* What to do: In the records that follow, find each line with the word "Button" and copy it.

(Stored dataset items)
□ □ □

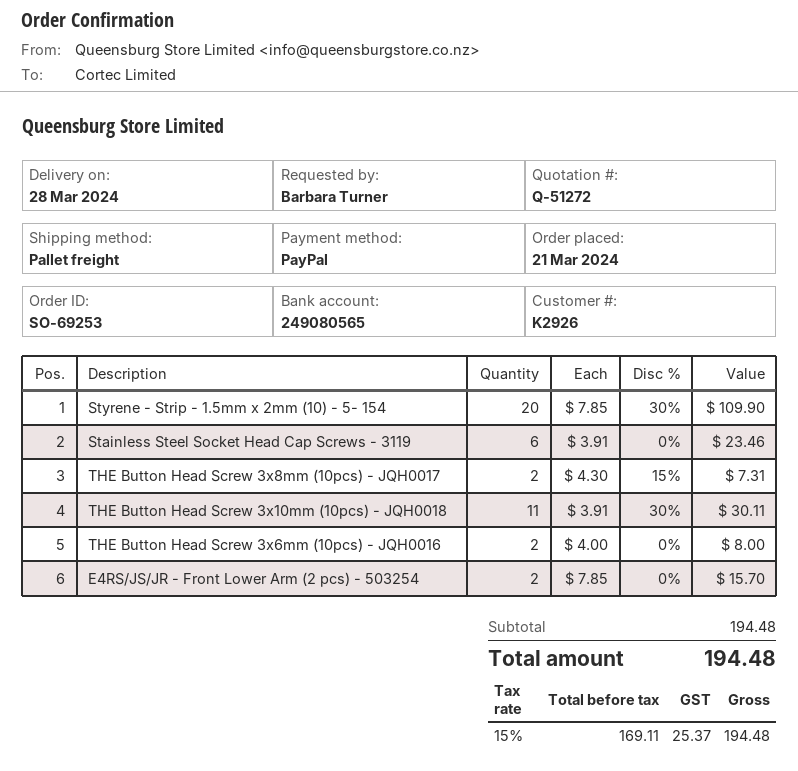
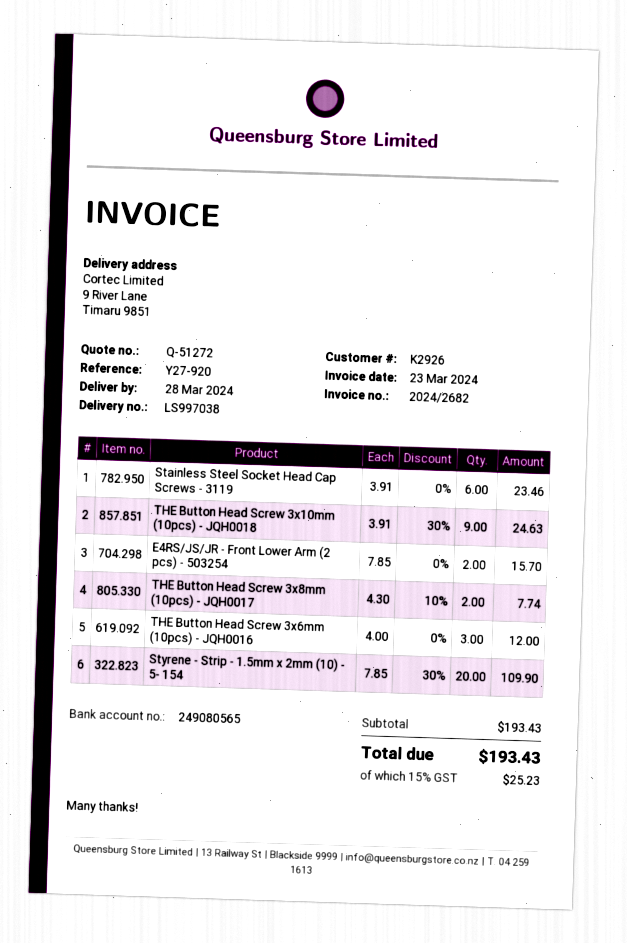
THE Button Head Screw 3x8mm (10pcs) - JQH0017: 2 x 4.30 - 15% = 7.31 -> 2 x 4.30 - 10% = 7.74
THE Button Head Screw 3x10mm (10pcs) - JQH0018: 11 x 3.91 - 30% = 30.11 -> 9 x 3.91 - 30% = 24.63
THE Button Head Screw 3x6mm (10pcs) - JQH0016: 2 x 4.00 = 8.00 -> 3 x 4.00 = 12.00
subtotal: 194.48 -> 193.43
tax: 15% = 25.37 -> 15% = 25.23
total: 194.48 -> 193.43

□ □ □

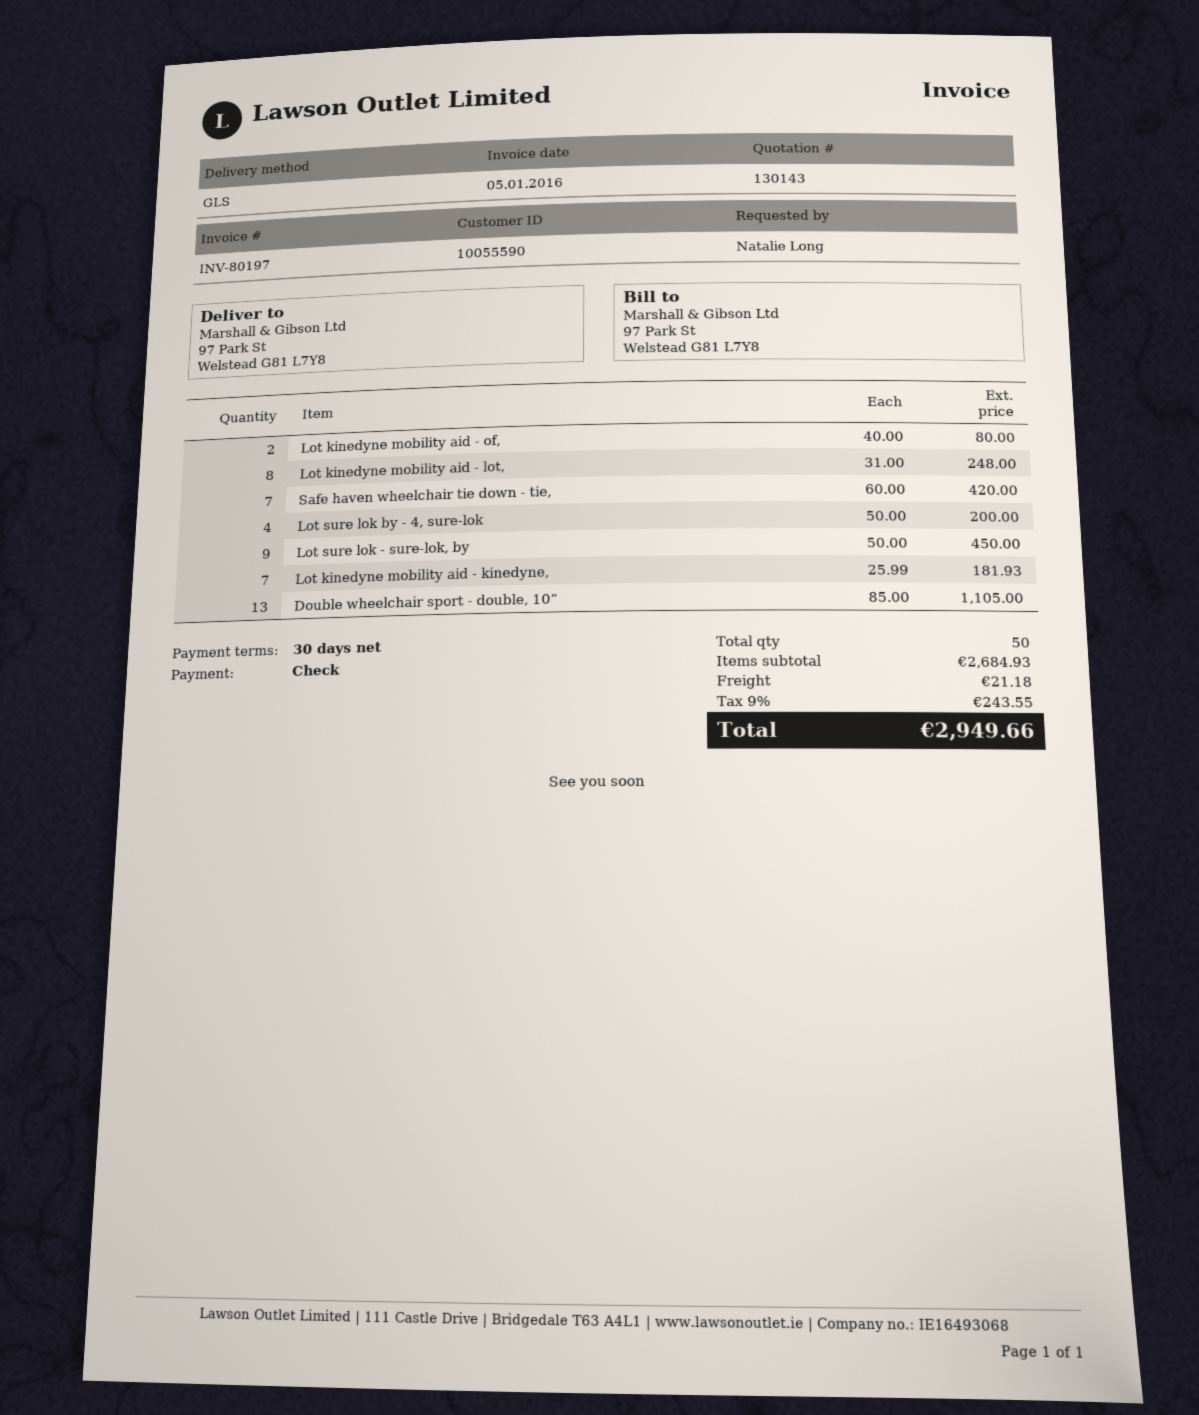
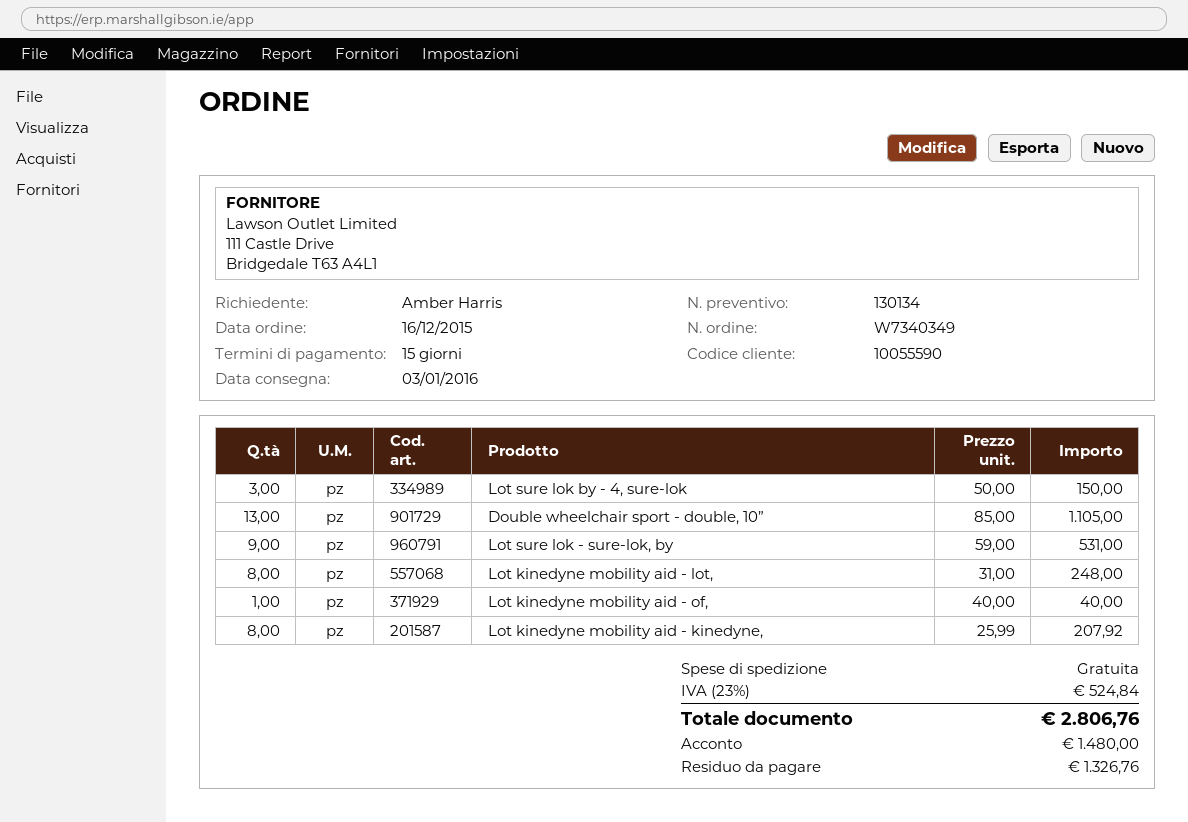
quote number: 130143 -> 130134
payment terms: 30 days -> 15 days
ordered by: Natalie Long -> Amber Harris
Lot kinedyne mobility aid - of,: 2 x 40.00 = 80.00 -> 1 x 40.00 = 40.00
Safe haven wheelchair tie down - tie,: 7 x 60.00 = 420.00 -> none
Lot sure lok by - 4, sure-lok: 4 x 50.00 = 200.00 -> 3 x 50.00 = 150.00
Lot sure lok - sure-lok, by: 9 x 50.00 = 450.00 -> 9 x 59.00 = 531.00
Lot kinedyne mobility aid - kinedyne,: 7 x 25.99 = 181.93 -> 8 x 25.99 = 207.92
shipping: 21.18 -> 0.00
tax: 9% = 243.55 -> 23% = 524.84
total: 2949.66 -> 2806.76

□ □ □

* Result of the task:
THE Button Head Screw 3x8mm (10pcs) - JQH0017: 2 x 4.30 - 15% = 7.31 -> 2 x 4.30 - 10% = 7.74
THE Button Head Screw 3x10mm (10pcs) - JQH0018: 11 x 3.91 - 30% = 30.11 -> 9 x 3.91 - 30% = 24.63
THE Button Head Screw 3x6mm (10pcs) - JQH0016: 2 x 4.00 = 8.00 -> 3 x 4.00 = 12.00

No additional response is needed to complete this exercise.